Configuration Reference
All settings live in config.toml. There are no hardcoded defaults — every value must be explicitly configured.
Override config file path with LOOMEM_CONFIG environment variable.
Authentication is configured via [server].auth_token_env (see [server]) — there is no separate [auth] section.
[storage]
[storage]
data_dir = "./data"
vector_enabled = true
| Key | Type | Default | Description |
|---|---|---|---|
data_dir |
string | "./data" | Root directory for RocksDB, Tantivy, embeddings |
vector_enabled |
bool | true | Enable vector (embedding) search |
[storage.rocksdb]
[storage.rocksdb]
max_open_files = 1000
compression = "lz4"
write_buffer_size = 67108864
max_write_buffer_number = 3
| Key | Type | Description |
|---|---|---|
max_open_files |
int | File descriptor pool size |
compression |
string | "lz4" or "snappy" — LZ4 recommended |
write_buffer_size |
int | Bytes per write buffer (64 MB) |
max_write_buffer_number |
int | Number of write buffers |
[storage.tantivy]
[storage.tantivy]
enabled = true
heap_size_mb = 128
| Key | Type | Description |
|---|---|---|
enabled |
bool | Enable BM25 full-text search |
heap_size_mb |
int | Index writer memory pool |
[storage.intent_log]
Write-ahead log for cross-store consistency.
[storage.intent_log]
enabled = true
dir = "wal"
max_size_mb = 10
sync_on_write = false
| Key | Type | Description |
|---|---|---|
enabled |
bool | Enable WAL |
dir |
string | WAL directory (relative to data_dir) |
max_size_mb |
int | Rotate when log reaches this size |
sync_on_write |
bool | fsync every write (safer but slower) |
[search]
[search]
top_k = 10
surprise_boost = 1.5
synonyms_file = "synonyms.toml"
entities_file = "entities.toml"
rerank_enabled = false
rerank_candidates = 20
rerank_model_dir = "models/reranker"
multi_query_enabled = false
stem_polish = true
| Key | Type | Description |
|---|---|---|
top_k |
int | Default number of search results |
surprise_boost |
f64 | Novelty multiplier on ingest (Titans-inspired) |
synonyms_file |
string | Path to synonym expansion map |
entities_file |
string | Path to entity dictionary |
rerank_enabled |
bool | Enable cross-encoder reranking (~97ms/pair) |
rerank_candidates |
int | Send top N to reranker |
rerank_model_dir |
string | ONNX model directory |
multi_query_enabled |
bool | Decompose complex queries into sub-queries |
stem_polish |
bool | Enable Polish language stemming |
[search.cache]
[search.cache]
enabled = true
max_entries = 500
ttl_secs = 300
Semantic query cache. Identical queries within TTL return cached results.
[search.graph]
[search.graph]
enabled = true
max_hops = 1
boost_factor = 0.3
max_graph_additions = 3
| Key | Type | Description |
|---|---|---|
enabled |
bool | Enable graph-enhanced search |
max_hops |
int | 1 = direct neighbors, 2 = 2-hop |
boost_factor |
f64 | Score multiplier for graph-discovered results (0.0 – 1.0) |
max_graph_additions |
int | Max graph-only results added to search |
[search.hybrid_weights]
[search.hybrid_weights]
vector = 0.6
bm25 = 0.4
Controls the fusion ratio. Must sum to 1.0.
[search.decay]
[search.decay]
l0_lambda = 0.05
l1_lambda = 0.03
Exponential decay rate per tier. Higher = faster decay. Half-life ≈ ln(2) / lambda days.
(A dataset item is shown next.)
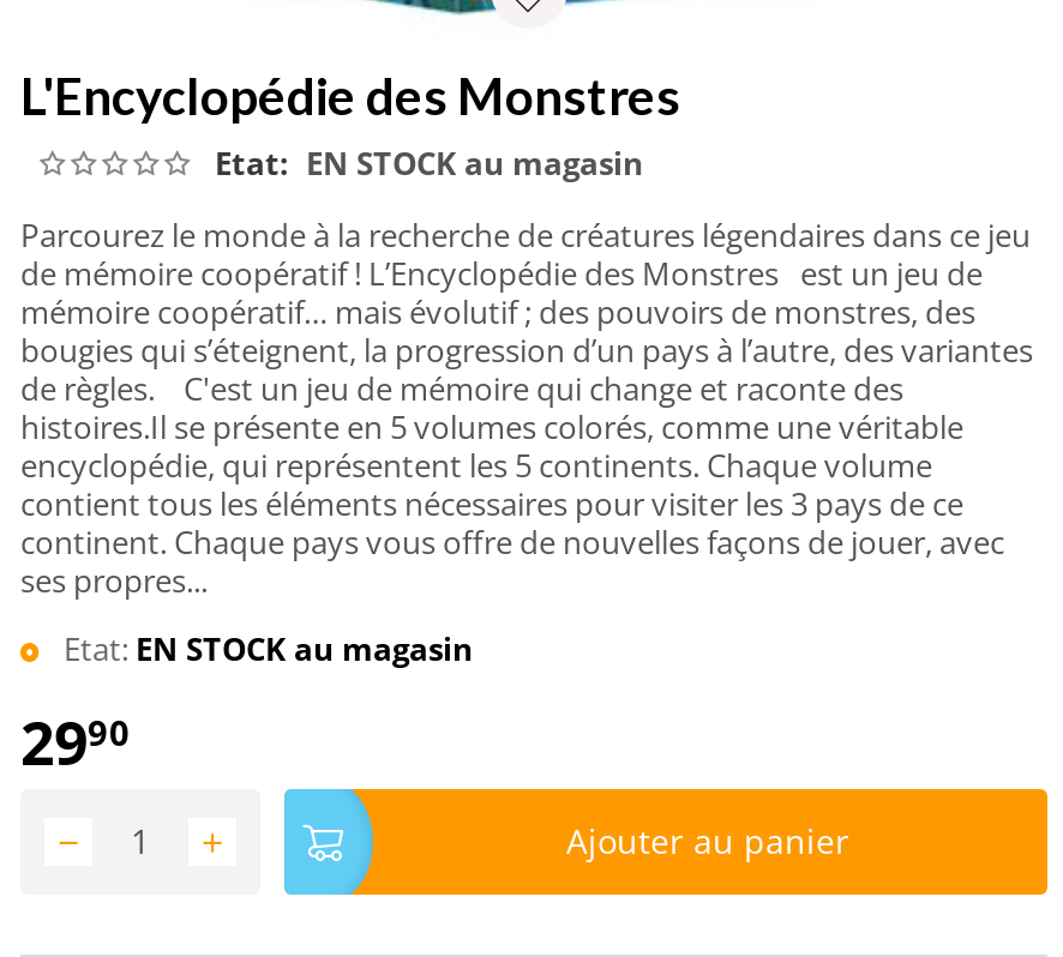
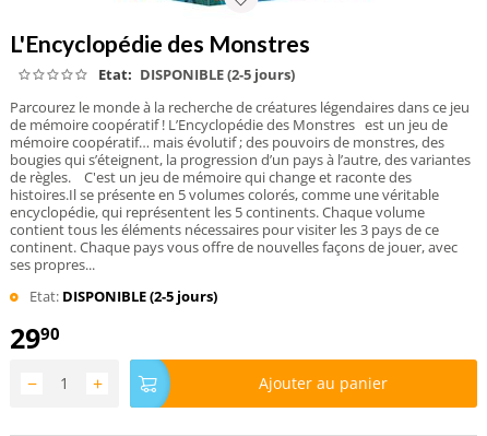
[215,142,644,185] Etat: EN STOCK au magasin -> [98,65,295,84] Etat: DISPONIBLE (2-5 jours)
[64,627,474,671] Etat: EN STOCK au magasin -> [29,286,217,306] Etat: DISPONIBLE (2-5 jours)

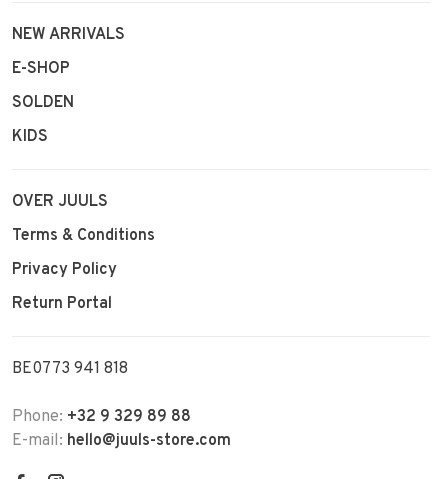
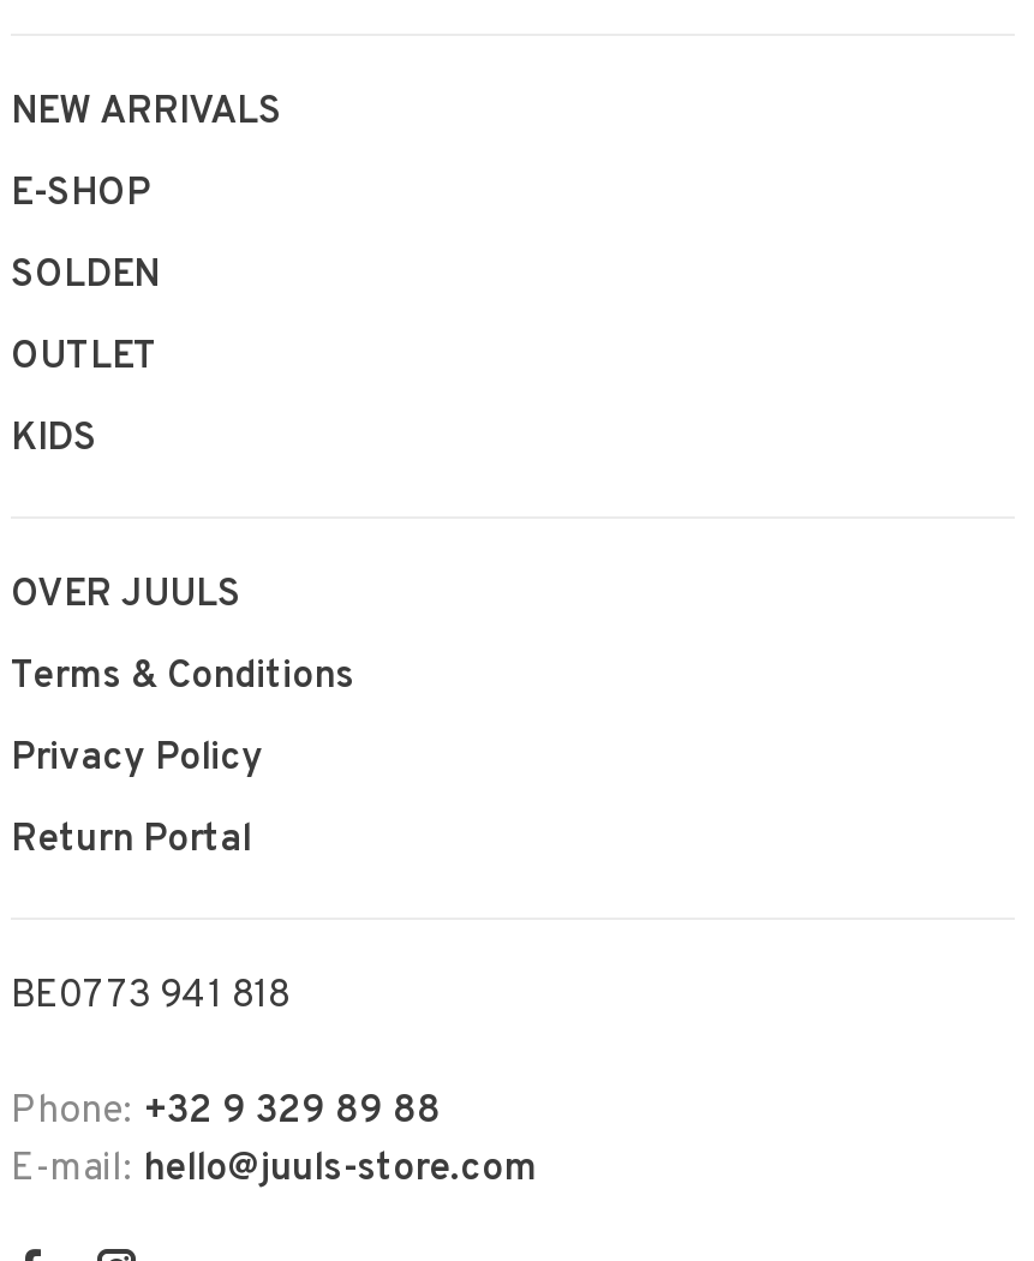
none -> [11,335,157,383] OUTLET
| Tier | Lambda | Approximate half-life |
|---|---|---|
| L0 | 0.05 | ~14 days |
| L1 | 0.03 | ~23 days |
[search.complexity]
[search.complexity]
enabled = false
simple_top_k = 3
medium_top_k = 10
complex_top_k = 20
Complexity-aware routing. When enabled, adjusts top_k based on query complexity classification. Currently disabled — all queries use full pipeline.
[worker]
[worker.consolidation]
[worker.consolidation]
interval_secs = 300
batch_size = 200
concurrency = 2
timeout_secs = 300
min_chunks_to_consolidate = 3
min_age_secs = 60
prompt_version = 1
consolidation_style = "structured"
similarity_threshold = 0.20
| Key | Type | Description |
|---|---|---|
interval_secs |
int | How often to run (5 min) |
batch_size |
int | Max chunks per stream per run |
concurrency |
int | Parallel streams |
min_chunks_to_consolidate |
int | Skip streams with fewer chunks |
min_age_secs |
int | Only consolidate chunks older than this |
consolidation_style |
string | "structured" = typed facts with date resolution, "observation" = granular facts, "summary" = paragraph |
similarity_threshold |
f64 | Cosine similarity for topic grouping before compress (0.0 = one per chunk, 1.0 = all in one) |
[worker.decay_worker]
[worker.decay_worker]
interval_secs = 3600
factor = 0.995
l0_factor = 0.990
l1_factor = 0.995
dormant_threshold = 0.01
access_boost = true
adaptive_enabled = true
adaptive_dampening = 0.5
adaptive_cap = 200
| Key | Type | Description |
|---|---|---|
interval_secs |
int | Run every hour |
l0/l1_factor |
f64 | Decay multiplier per hour per tier |
dormant_threshold |
f64 | Score below this = marked dormant |
access_boost |
bool | Reset score on search hit |
adaptive_enabled |
bool | ACT-R: frequently accessed decay slower |
adaptive_dampening |
f64 | How much access_count influences decay |
adaptive_cap |
int | access_count ceiling for adaptive effect |
[worker.compaction]
[worker.compaction]
interval_secs = 3600
timeout_secs = 300
RocksDB background compaction trigger.
[worker.clustering]
[worker.clustering]
interval_secs = 21600
max_iterations = 1000
timeout_secs = 600
Clustering worker runs k-means on L1 embeddings to group related memories.
[scheduler]
[scheduler]
enabled = true
Master switch for all background workers.
[llm]
[llm]
provider = "openai" # completions (consolidation / reflect)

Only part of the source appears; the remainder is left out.